Write out all the records exactly, and keep any images out.

Data extract
■ ■ ■ ■
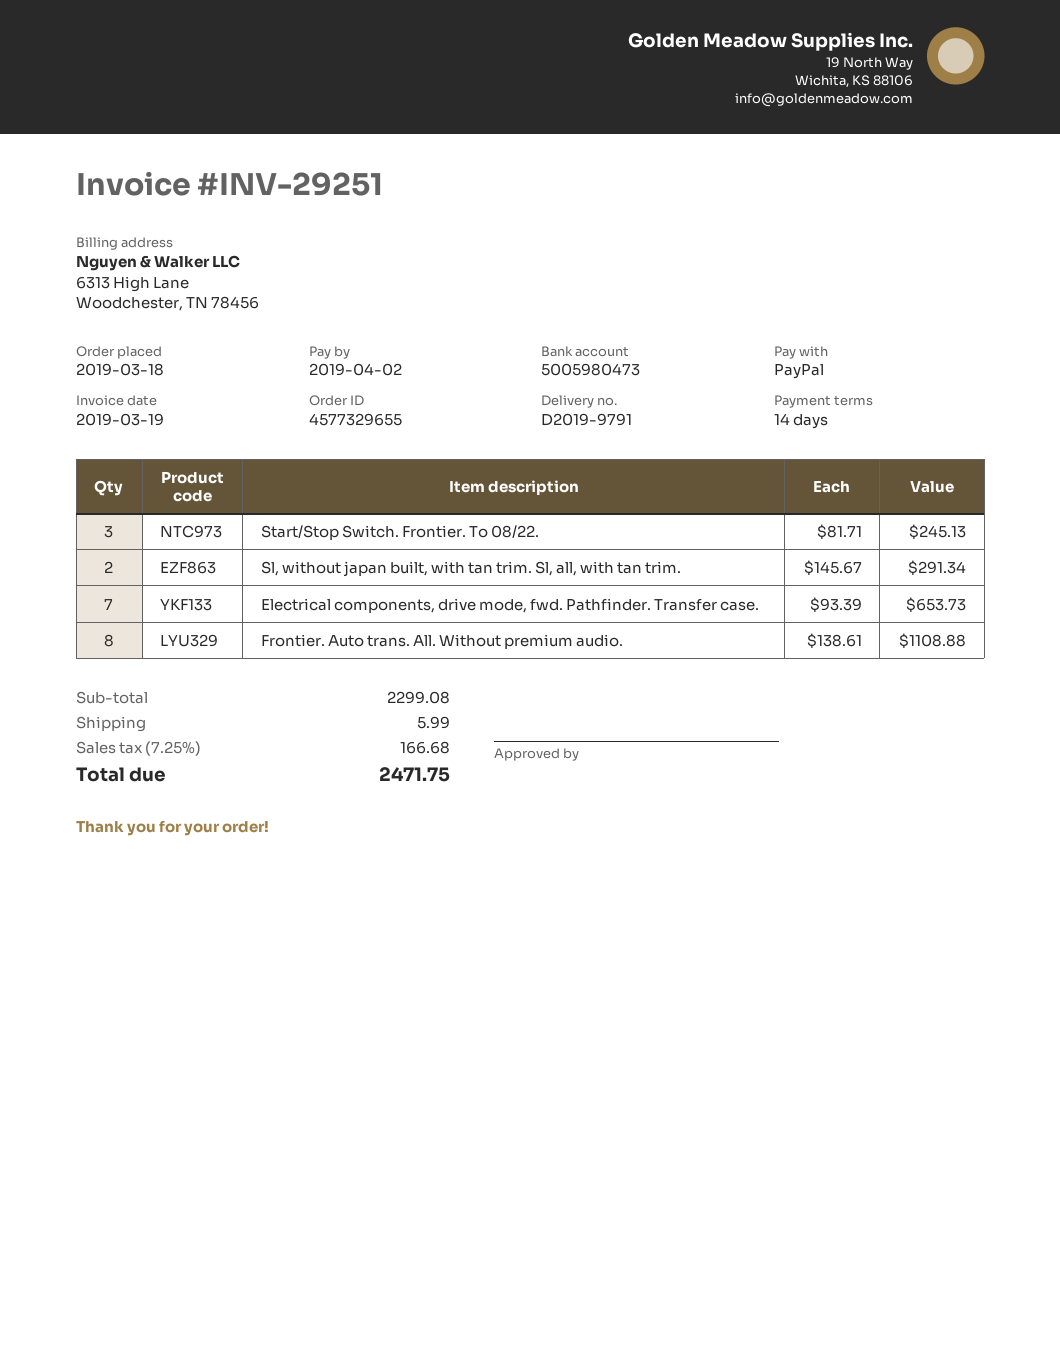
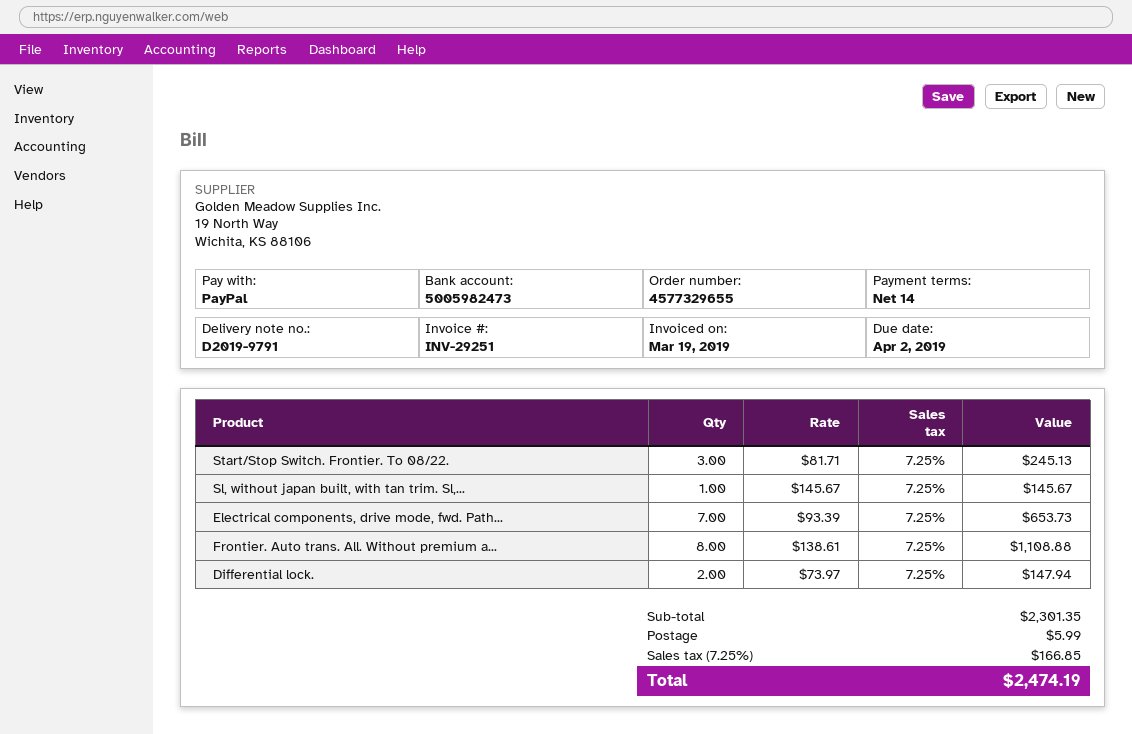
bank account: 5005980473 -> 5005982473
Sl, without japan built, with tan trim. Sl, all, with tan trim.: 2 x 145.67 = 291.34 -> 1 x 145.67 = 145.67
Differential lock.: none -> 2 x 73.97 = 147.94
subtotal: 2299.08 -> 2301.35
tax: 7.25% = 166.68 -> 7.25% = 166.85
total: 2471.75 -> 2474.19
■ ■ ■ ■
Answer to the problem
bank account: 5005980473 -> 5005982473
Sl, without japan built, with tan trim. Sl, all, with tan trim.: 2 x 145.67 = 291.34 -> 1 x 145.67 = 145.67
Differential lock.: none -> 2 x 73.97 = 147.94
subtotal: 2299.08 -> 2301.35
tax: 7.25% = 166.68 -> 7.25% = 166.85
total: 2471.75 -> 2474.19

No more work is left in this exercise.